### Assignment
Make an exact copy of the records, with the images left out.

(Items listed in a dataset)
--- START ---

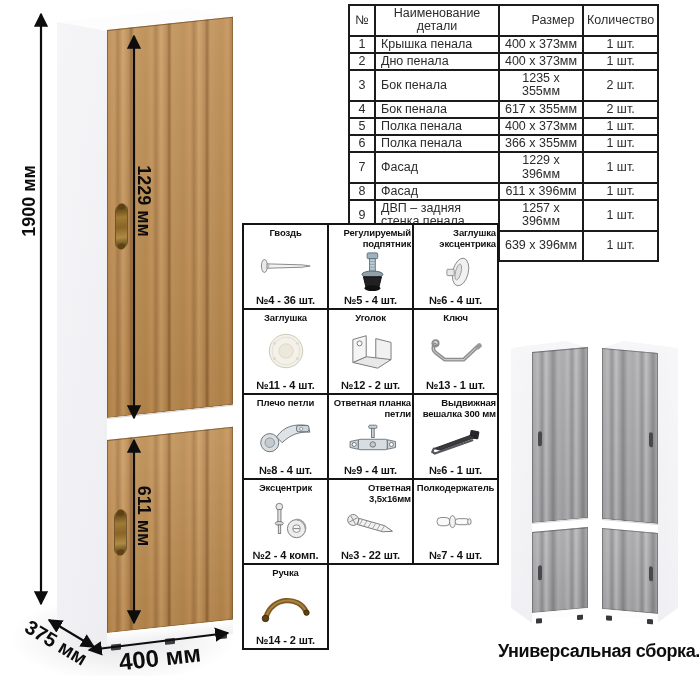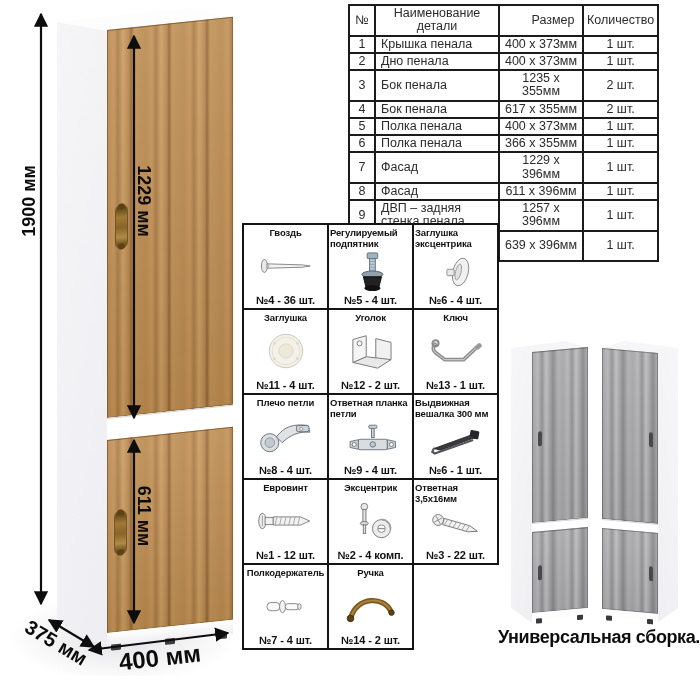--- a/index.html
+++ b/index.html
@@ -62,21 +62,21 @@
   #parts-table .col-size { width:84px;padding-left:27px; }
   #parts-table .col-qty  { width:66px; }
 
   
   #hardware-grid { position:absolute; left:242px; top:223px; display:grid;
     grid-template-columns:repeat(3, 85px); grid-auto-rows:85px;
     border-top:2px solid #141414; border-left:2px solid #141414; background:#fff; }
   .hw-cell { border-right:2px solid #141414; border-bottom:2px solid #141414;
     display:flex; flex-direction:column; align-items:center; padding:2px 1px 1px; overflow:hidden; }
   .hw-cell.ghost { border:none; background:#ffffff; }
-  .hw-title { font-weight:bold; font-size:9.5px; line-height:1.18; text-align:left;
+  .hw-title { font-weight:bold; font-size:9.5px; line-height:1.18; text-align:right;
     letter-spacing:-0.15px; color:#111; }
   .hw-icon { flex:1 1 auto; display:flex; align-items:center; justify-content:center; }
   .hw-caption { font-weight:bold; font-size:11px; color:#111; padding-bottom:1px; letter-spacing:-0.1px; }
 
   
   .gcab { position:absolute; top:338px; width:78px; height:292px; }
   #gcab-left  { left:511px; }
   #gcab-right { left:601px; }
   .g-side { position:absolute; left:0; top:0; width:78px; height:292px; }
   #gcab-left  .g-side { clip-path:polygon(0px 10px, 21px 15px, 21px 285px, 0px 270px);
@@ -102,21 +102,21 @@
   .gdoor-lower { position:absolute; left:0; top:180px; width:56px; height:81px; }
   .g-base      { position:absolute; left:0; top:261px; width:56px; height:7px; background:#fdfdfe; }
   .g-foot { position:absolute; width:6px; height:5px; background:#39393b; top:267px; border-radius:1px; }
   .g-foot.gf1 { left:4px; } .g-foot.gf2 { left:45px; }
   .ghandle { position:absolute; width:4px; height:15px; background:#49494c; border-radius:2px; }
   #gcab-left  .gdoor-upper .ghandle { left:5px; top:79px; }
   #gcab-left  .gdoor-lower .ghandle { left:5px; top:33px; }
   #gcab-right .gdoor-upper .ghandle { left:46px; top:79px; }
   #gcab-right .gdoor-lower .ghandle { left:46px; top:33px; }
 
-  #universal-caption { position:absolute; left:498px; top:627px; width:200px;
+  #universal-caption { position:absolute; left:498px; top:641px; width:200px;
     font-weight:bold; font-size:18px; letter-spacing:-0.4px; color:#0d0d0d; white-space:nowrap; }
 
   svg.hwsvg { display:block; }
 </style>
 </head>
 <body>
 
 <div id="sheet">
 
   <div id="cabinet-drawing">
@@ -353,33 +353,20 @@
       <span class="hw-icon">
         <svg class="hwsvg" width="72" height="36" viewBox="0 0 72 44" xmlns="http://www.w3.org/2000/svg">
           <rect x="53" y="8" width="11" height="10" rx="1.5" fill="#27272b" transform="rotate(10 58 13)"></rect>
           <polygon points="9,30 53,14 61,16 17,32" fill="#3a3a3e" stroke="#1d1d20"></polygon>
           <path d="M9,30 l-2,4 3,2 46,-16" stroke="#55555a" stroke-width="2.6" fill="none" stroke-linecap="round"></path>
         </svg>
       </span>
       <div class="hw-caption">№6 - 1 шт.</div>
     </div>
 
-    <div class="hw-cell">
-      <div class="hw-title">Евровинт</div>
-      <span class="hw-icon">
-        <svg class="hwsvg" width="72" height="40" viewBox="0 0 72 44" xmlns="http://www.w3.org/2000/svg">
-          <ellipse cx="10" cy="22" rx="4" ry="8.5" fill="#eeeeee" stroke="#7a7a7a"></ellipse>
-          <line x1="10" y1="16" x2="10" y2="28" stroke="#9c9c9c"></line>
-          <rect x="13" y="18" width="9" height="8" fill="#f2f2f2" stroke="#7a7a7a"></rect>
-          <polygon points="22,17.5 52,17.5 62,22 52,26.5 22,26.5" fill="#f2f2f2" stroke="#7a7a7a"></polygon>
-          <path d="M26,17.5 l-2,9 M31,17.5 l-2,9 M36,17.5 l-2,9 M41,17.5 l-2,9 M46,17.5 l-2,9 M51,17.5 l-2,9" stroke="#a2a2a2" stroke-width="1"></path>
-        </svg>
-      </span>
-      <div class="hw-caption">№1 - 12 шт.</div>
-    </div>
 
     <div class="hw-cell">
       <div class="hw-title">Эксцентрик</div>
       <span class="hw-icon">
         <svg class="hwsvg" width="72" height="42" viewBox="0 0 72 44" xmlns="http://www.w3.org/2000/svg">
           <circle cx="29" cy="7" r="3.5" fill="#e9e9e9" stroke="#7a7a7a"></circle>
           <rect x="27.5" y="10" width="3.2" height="13" fill="#e4e4e4" stroke="#7a7a7a"></rect>
           <ellipse cx="29" cy="24.5" rx="4.2" ry="2" fill="#dcdcdc" stroke="#7a7a7a"></ellipse>
           <rect x="28" y="26" width="2.4" height="9" fill="#e4e4e4" stroke="#7a7a7a"></rect>
           <circle cx="47" cy="30" r="9.5" fill="#ededed" stroke="#7a7a7a"></circle>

--- END ---

### Answer space
--- a/index.html
+++ b/index.html
@@ -62,21 +62,21 @@
   #parts-table .col-size { width:84px;padding-left:27px; }
   #parts-table .col-qty  { width:66px; }
 
   
   #hardware-grid { position:absolute; left:242px; top:223px; display:grid;
     grid-template-columns:repeat(3, 85px); grid-auto-rows:85px;
     border-top:2px solid #141414; border-left:2px solid #141414; background:#fff; }
   .hw-cell { border-right:2px solid #141414; border-bottom:2px solid #141414;
     display:flex; flex-direction:column; align-items:center; padding:2px 1px 1px; overflow:hidden; }
   .hw-cell.ghost { border:none; background:#ffffff; }
-  .hw-title { font-weight:bold; font-size:9.5px; line-height:1.18; text-align:left;
+  .hw-title { font-weight:bold; font-size:9.5px; line-height:1.18; text-align:right;
     letter-spacing:-0.15px; color:#111; }
   .hw-icon { flex:1 1 auto; display:flex; align-items:center; justify-content:center; }
   .hw-caption { font-weight:bold; font-size:11px; color:#111; padding-bottom:1px; letter-spacing:-0.1px; }
 
   
   .gcab { position:absolute; top:338px; width:78px; height:292px; }
   #gcab-left  { left:511px; }
   #gcab-right { left:601px; }
   .g-side { position:absolute; left:0; top:0; width:78px; height:292px; }
   #gcab-left  .g-side { clip-path:polygon(0px 10px, 21px 15px, 21px 285px, 0px 270px);
@@ -102,21 +102,21 @@
   .gdoor-lower { position:absolute; left:0; top:180px; width:56px; height:81px; }
   .g-base      { position:absolute; left:0; top:261px; width:56px; height:7px; background:#fdfdfe; }
   .g-foot { position:absolute; width:6px; height:5px; background:#39393b; top:267px; border-radius:1px; }
   .g-foot.gf1 { left:4px; } .g-foot.gf2 { left:45px; }
   .ghandle { position:absolute; width:4px; height:15px; background:#49494c; border-radius:2px; }
   #gcab-left  .gdoor-upper .ghandle { left:5px; top:79px; }
   #gcab-left  .gdoor-lower .ghandle { left:5px; top:33px; }
   #gcab-right .gdoor-upper .ghandle { left:46px; top:79px; }
   #gcab-right .gdoor-lower .ghandle { left:46px; top:33px; }
 
-  #universal-caption { position:absolute; left:498px; top:627px; width:200px;
+  #universal-caption { position:absolute; left:498px; top:641px; width:200px;
     font-weight:bold; font-size:18px; letter-spacing:-0.4px; color:#0d0d0d; white-space:nowrap; }
 
   svg.hwsvg { display:block; }
 </style>
 </head>
 <body>
 
 <div id="sheet">
 
   <div id="cabinet-drawing">
@@ -353,33 +353,20 @@
       <span class="hw-icon">
         <svg class="hwsvg" width="72" height="36" viewBox="0 0 72 44" xmlns="http://www.w3.org/2000/svg">
           <rect x="53" y="8" width="11" height="10" rx="1.5" fill="#27272b" transform="rotate(10 58 13)"></rect>
           <polygon points="9,30 53,14 61,16 17,32" fill="#3a3a3e" stroke="#1d1d20"></polygon>
           <path d="M9,30 l-2,4 3,2 46,-16" stroke="#55555a" stroke-width="2.6" fill="none" stroke-linecap="round"></path>
         </svg>
       </span>
       <div class="hw-caption">№6 - 1 шт.</div>
     </div>
 
-    <div class="hw-cell">
-      <div class="hw-title">Евровинт</div>
-      <span class="hw-icon">
-        <svg class="hwsvg" width="72" height="40" viewBox="0 0 72 44" xmlns="http://www.w3.org/2000/svg">
-          <ellipse cx="10" cy="22" rx="4" ry="8.5" fill="#eeeeee" stroke="#7a7a7a"></ellipse>
-          <line x1="10" y1="16" x2="10" y2="28" stroke="#9c9c9c"></line>
-          <rect x="13" y="18" width="9" height="8" fill="#f2f2f2" stroke="#7a7a7a"></rect>
-          <polygon points="22,17.5 52,17.5 62,22 52,26.5 22,26.5" fill="#f2f2f2" stroke="#7a7a7a"></polygon>
-          <path d="M26,17.5 l-2,9 M31,17.5 l-2,9 M36,17.5 l-2,9 M41,17.5 l-2,9 M46,17.5 l-2,9 M51,17.5 l-2,9" stroke="#a2a2a2" stroke-width="1"></path>
-        </svg>
-      </span>
-      <div class="hw-caption">№1 - 12 шт.</div>
-    </div>
 
     <div class="hw-cell">
       <div class="hw-title">Эксцентрик</div>
       <span class="hw-icon">
         <svg class="hwsvg" width="72" height="42" viewBox="0 0 72 44" xmlns="http://www.w3.org/2000/svg">
           <circle cx="29" cy="7" r="3.5" fill="#e9e9e9" stroke="#7a7a7a"></circle>
           <rect x="27.5" y="10" width="3.2" height="13" fill="#e4e4e4" stroke="#7a7a7a"></rect>
           <ellipse cx="29" cy="24.5" rx="4.2" ry="2" fill="#dcdcdc" stroke="#7a7a7a"></ellipse>
           <rect x="28" y="26" width="2.4" height="9" fill="#e4e4e4" stroke="#7a7a7a"></rect>
           <circle cx="47" cy="30" r="9.5" fill="#ededed" stroke="#7a7a7a"></circle>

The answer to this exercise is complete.